Me & Latia

Me & Latia
Partners @ Attitude = Performance

Friday, October 4, 2013

Fats and Inflammation...What You Need To Know

Once thought of as healthy, polyunsaturated oils like safflower, cottonseed, sunflower, corn, peanut and soy, are primarily made up of omega-6 fatty acids. Our diets have an overabundance of omega 6 fats, which creates an unhealthy imbalance. Without enough omega 3 fatty acids to hold omega 6 fats in the proper ratio, the body turns the omega 6 fats into excess arachidonic acid, which is highly inflammatory.

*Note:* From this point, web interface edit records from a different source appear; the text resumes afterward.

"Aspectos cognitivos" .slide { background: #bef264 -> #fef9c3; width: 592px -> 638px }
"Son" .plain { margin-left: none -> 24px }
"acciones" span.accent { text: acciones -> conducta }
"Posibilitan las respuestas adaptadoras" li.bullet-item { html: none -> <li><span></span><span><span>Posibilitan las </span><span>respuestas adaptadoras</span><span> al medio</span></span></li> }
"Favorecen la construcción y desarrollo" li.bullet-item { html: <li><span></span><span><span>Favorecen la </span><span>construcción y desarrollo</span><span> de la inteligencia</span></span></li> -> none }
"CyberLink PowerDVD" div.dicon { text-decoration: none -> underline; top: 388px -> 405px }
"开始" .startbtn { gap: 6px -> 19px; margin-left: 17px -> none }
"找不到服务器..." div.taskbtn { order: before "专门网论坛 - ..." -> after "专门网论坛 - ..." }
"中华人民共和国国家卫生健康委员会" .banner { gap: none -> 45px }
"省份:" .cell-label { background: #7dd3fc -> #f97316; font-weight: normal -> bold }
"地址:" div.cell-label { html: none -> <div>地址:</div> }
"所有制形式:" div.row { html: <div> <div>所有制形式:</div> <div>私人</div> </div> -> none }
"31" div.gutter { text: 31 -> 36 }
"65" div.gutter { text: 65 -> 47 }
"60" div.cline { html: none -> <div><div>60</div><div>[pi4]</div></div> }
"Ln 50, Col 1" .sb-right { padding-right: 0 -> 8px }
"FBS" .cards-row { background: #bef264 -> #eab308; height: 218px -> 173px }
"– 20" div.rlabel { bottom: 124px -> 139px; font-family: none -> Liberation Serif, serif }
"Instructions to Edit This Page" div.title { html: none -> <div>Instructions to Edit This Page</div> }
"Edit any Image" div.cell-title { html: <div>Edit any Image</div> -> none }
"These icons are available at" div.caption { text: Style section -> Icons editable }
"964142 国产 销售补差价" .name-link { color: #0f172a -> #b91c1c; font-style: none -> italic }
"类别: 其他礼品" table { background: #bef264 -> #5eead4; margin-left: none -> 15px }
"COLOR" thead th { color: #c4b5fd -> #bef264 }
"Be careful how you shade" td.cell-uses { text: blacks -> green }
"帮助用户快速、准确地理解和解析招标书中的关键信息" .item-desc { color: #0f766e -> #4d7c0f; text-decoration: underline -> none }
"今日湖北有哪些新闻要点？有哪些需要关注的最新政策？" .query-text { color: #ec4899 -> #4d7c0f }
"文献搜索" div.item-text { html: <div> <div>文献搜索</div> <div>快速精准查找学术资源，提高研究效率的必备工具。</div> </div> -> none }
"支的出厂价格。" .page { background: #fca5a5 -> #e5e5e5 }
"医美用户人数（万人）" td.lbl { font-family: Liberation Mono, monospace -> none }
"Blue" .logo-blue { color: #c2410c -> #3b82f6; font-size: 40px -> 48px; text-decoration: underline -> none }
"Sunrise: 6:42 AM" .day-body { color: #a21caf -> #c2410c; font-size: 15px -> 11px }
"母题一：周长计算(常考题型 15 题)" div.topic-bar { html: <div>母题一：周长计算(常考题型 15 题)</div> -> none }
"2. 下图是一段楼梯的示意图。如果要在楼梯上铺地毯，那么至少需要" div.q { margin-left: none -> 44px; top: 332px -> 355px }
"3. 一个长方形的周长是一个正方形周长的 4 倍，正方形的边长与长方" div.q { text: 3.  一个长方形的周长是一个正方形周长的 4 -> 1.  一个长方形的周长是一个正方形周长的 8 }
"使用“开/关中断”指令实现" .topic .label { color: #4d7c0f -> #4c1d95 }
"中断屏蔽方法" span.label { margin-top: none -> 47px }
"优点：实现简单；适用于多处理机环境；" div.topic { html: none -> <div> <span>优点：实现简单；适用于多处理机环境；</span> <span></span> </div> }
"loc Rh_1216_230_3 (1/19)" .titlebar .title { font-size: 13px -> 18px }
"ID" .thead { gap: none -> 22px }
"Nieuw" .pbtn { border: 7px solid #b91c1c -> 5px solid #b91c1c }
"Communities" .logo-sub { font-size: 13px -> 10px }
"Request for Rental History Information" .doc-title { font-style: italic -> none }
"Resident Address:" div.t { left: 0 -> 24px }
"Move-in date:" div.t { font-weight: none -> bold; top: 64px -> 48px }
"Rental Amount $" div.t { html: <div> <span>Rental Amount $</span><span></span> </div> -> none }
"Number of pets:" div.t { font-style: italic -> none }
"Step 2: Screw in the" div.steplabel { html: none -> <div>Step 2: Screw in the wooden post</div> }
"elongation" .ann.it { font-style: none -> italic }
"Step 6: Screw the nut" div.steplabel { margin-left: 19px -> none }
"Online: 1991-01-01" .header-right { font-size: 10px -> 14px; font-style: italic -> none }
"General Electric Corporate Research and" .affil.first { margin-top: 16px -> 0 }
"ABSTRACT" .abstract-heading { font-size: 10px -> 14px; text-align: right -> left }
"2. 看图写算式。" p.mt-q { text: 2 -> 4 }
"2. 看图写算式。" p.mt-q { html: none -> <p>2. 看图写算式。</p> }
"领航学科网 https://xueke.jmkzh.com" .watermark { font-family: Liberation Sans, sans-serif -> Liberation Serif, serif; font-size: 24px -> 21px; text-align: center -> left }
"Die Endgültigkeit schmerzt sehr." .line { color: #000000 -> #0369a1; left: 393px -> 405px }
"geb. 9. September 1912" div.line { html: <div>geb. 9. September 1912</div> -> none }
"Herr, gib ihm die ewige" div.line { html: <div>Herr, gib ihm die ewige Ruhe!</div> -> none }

The proper balance of omega 6 fats to omega 3 fats is about 2:1 or 1:1. Unfortunately, most diets (heavy in grains, vegetable oils and grain-fed meat) are out of balance with regard to omega 6 and omega 3 fats. A standard diet often has a ratio of about 20:1, omega 6’s to omega 3’s. A diet this heavy in omega 6 fats increases inflammation in the body.

Unnatural fats and hydrogenated fats, like trans fats, create free radicals that damage healthy cells and trigger inflammation. Trans fats are made by subjecting oils that are highly polyunsaturated to extreme high heat and pressure --to a point where there is a change in its chemical structure making the oil more oxidized and more inflammatory. Then extra hydrogen atoms are added to make it more stable for food preservation. Also, industrial solvents such as hexane are used to extract the last amounts of oil from the soybean or cottonseed, which adds to the inflammatory characteristics of the oil.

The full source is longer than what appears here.